RAW DATA:
<<<<
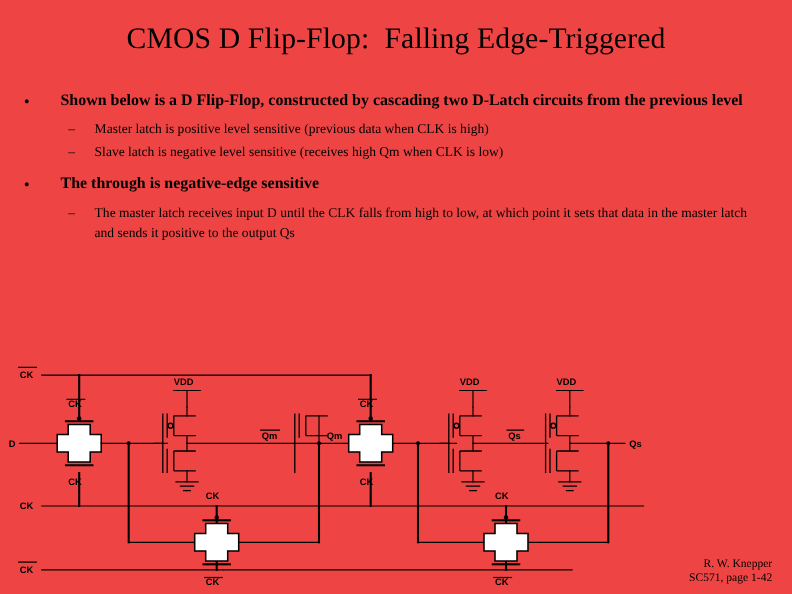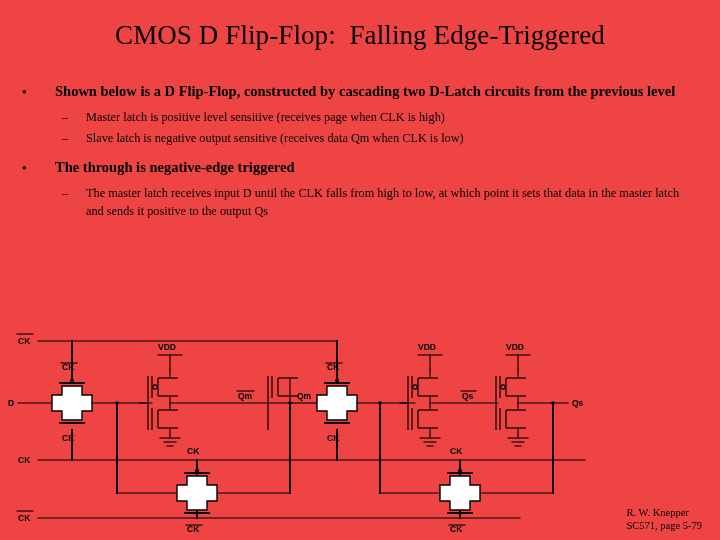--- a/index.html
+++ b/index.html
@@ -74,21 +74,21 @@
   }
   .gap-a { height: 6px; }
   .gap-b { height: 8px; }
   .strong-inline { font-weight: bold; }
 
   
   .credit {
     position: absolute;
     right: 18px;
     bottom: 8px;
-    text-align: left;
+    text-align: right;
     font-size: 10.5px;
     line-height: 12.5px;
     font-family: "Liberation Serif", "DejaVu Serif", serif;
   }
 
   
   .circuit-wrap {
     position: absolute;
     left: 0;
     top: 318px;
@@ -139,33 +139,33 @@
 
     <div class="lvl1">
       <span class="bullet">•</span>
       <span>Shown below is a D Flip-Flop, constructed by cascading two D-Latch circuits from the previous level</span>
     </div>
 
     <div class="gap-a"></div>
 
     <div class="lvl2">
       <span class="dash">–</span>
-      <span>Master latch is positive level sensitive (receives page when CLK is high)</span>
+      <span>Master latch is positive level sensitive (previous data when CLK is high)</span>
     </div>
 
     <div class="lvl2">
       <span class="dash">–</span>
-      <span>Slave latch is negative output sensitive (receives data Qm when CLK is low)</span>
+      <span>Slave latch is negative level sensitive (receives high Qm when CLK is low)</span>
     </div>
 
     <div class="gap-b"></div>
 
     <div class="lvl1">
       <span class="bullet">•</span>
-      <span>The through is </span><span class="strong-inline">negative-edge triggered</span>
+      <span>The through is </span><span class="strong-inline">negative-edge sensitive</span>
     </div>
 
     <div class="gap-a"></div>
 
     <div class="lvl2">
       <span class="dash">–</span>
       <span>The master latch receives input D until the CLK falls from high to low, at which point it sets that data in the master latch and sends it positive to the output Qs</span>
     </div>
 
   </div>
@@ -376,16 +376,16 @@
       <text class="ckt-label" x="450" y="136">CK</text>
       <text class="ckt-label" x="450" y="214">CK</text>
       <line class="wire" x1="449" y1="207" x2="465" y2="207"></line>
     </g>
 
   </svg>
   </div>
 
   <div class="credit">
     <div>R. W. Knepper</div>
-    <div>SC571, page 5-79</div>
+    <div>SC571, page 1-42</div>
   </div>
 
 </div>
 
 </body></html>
>>>>
WHAT IS NEEDED: Exactly how many lines in the records contain the string "output"? Give that number alone.

RESULT OF THE EXERCISE: 2